Today’s complex multimedia content made retrieving images similar to the user’s query from the database a challenging task. The performance of a Content-Based Image Retrieval System (CBIR) system highly depends on the image representation in a form of low-level features and similarity measurement. The traditional visual descriptors that do not provide good prior domain knowledge could lead to poor performance retrieval results. On the other hand, Deep Convolutional Neural Networks (DCNNs) have recently achieved a remarkable success as methods for image classification in various domains. Recently, pre-trained deep convolution neural networks on thousands of classes have the ability to extract very accurate and representative features which, in addition to classification, can also be successfully used in image retrieval systems. ResNet152, GoogLeNet and InceptionV3 are some of the effective and successful examples of pre-trained DCNNs recently applied in a computer vision tasks such as object recognition, clustering, and classification. In this paper, two approaches for a CBIR system, namely early fusion and late fusion, have been presented and compared. The early fusion utilizes concatenation of the features extracted by each possible pair of DCNNs, that is ResNet152-GoogLeNet, ResNet152-InceptionV3, and GoogLeNet-InceptionV3, and the late fusion apply CombSum method with Z-Score standardization to combine the score results provided by each DCNN of the aforementioned pairs. In the experiments on a popular WANG dataset it has been shown that late fusion approach slightly outperforms early fusion approach. The best performance of our experiments in terms of Average Precision (AP) for the top 20 results reaches 96.82%.

Downloads

Download data is not yet available.

Author Biographies

Nikolay Neshov, Faculty of Telecommunications, Technical University of Sofia, bul. Kl. Ohridski 8, Sofia 1000, Bulgaria

Nikolay Neshov holds a PhD in Communication and Computer Technology from Technical University of Sofia. His doctoral research was concentrated in optimization of Content-Based Image Retrieval (CBIR) systems based on probabilistic models. Currently, his research interest covers computer vision, machine learning, decision analysis, video and image indexing and retrieval, text mining, and facial analysis.

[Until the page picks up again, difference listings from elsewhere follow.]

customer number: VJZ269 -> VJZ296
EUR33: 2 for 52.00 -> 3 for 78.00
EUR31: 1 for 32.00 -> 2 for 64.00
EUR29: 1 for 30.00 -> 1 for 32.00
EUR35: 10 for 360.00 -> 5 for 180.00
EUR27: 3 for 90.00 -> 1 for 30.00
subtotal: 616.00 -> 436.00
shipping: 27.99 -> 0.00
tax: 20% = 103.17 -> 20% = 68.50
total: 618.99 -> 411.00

Krasmir Tonchev, Faculty of Telecommunications, Technical University of Sofia, bul. Kl. Ohridski 8, Sofia 1000, Bulgaria

Krasmir Tonchev a senior researcher leading research activities at the “TeleInfrastructure Lab”, Faculty of Telecommunications, TU-Sofa. His research interests include, on the theoretical side, large scale Kernel Machines, modelling of dynamical behaviour, Bayesian modelling, and on the application side, 2D and 3D facial analysis for soft biometrics, afective computing and general scene understanding from video. He is an IEEE member.

Agata Manolova, Faculty of Telecommunications, Technical University of Sofia, bul. Kl. Ohridski 8, Sofia 1000, Bulgaria

Agata Manolova is associate professor with the Faculty of Telecommunications at the Technical University of Sofa (TU-Sofa), Bulgaria and the head of the research laboratory “Electronic systems for visual information”. Her domains of interest are machine learning, pattern recognition, computer vision, image and video processing, biometrics, augmented and virtual reality. She has received her PhD from Universite de Grenoble, France. She is laureate of Fulbright scholarship and an IEEE member.

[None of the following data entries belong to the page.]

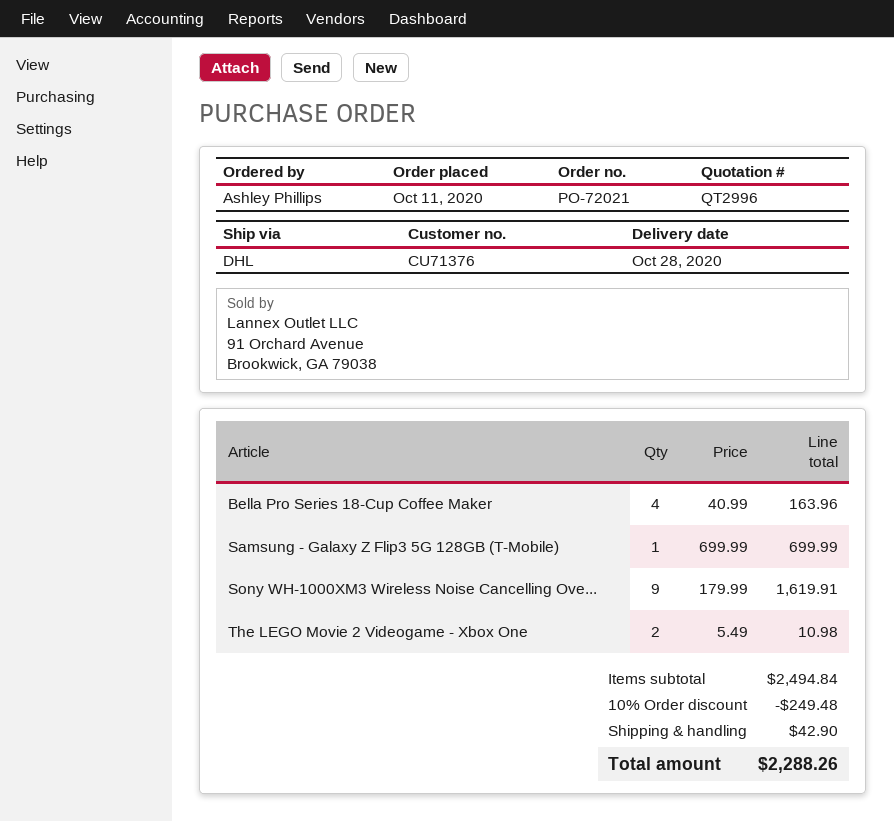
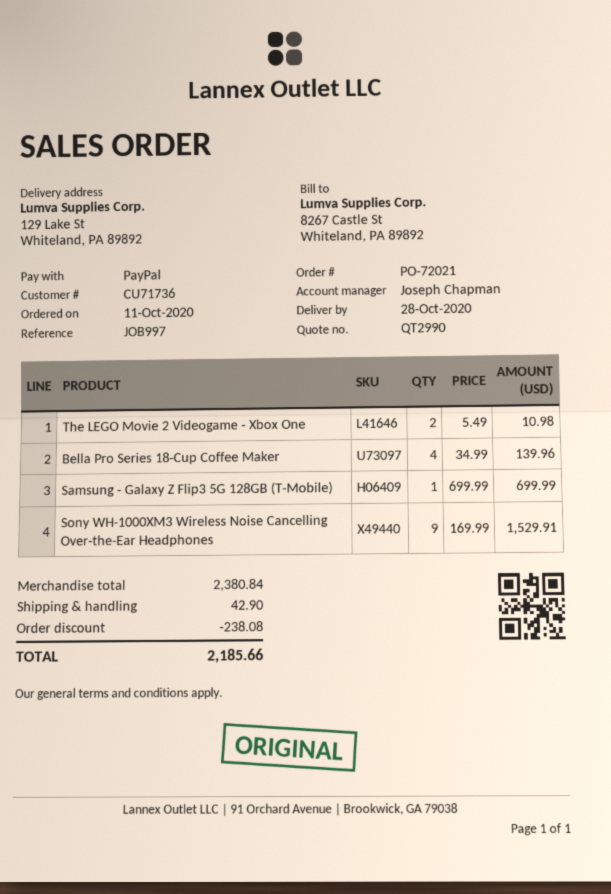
quote number: QT2996 -> QT2990
customer number: CU71376 -> CU71736
Bella Pro Series 18-Cup Coffee Maker: 4 x 40.99 = 163.96 -> 4 x 34.99 = 139.96
Sony WH-1000XM3 Wireless Noise Cancelling Ove...: 9 x 179.99 = 1619.91 -> 9 x 169.99 = 1529.91
subtotal: 2494.84 -> 2380.84
discount: 249.48 -> 238.08
total: 2288.26 -> 2185.66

Vladimir Poulkov, Faculty of Telecommunications, Technical University of Sofia, bul. Kl. Ohridski 8, Sofia 1000, Bulgaria

Vladimir Poulkov is a full time professor at the Faculty of Telecommunications at TU-Sofia. His expertise is in the field of information transmission theory, modulation and coding interference suppression, power control and resource management for next generation telecommunications net-works, cyber physical systems. Currently he is Head of “Te-leInfrastructure” and “Electromagnetic Compatibility of Communication Systems” R&D Laboratories, chairman of Bulgarian Cluster Telecommunications, Vice-Chairman of European Telecommunications Standardization Institute (ETSI) General Assembly, Senior IEEE Member.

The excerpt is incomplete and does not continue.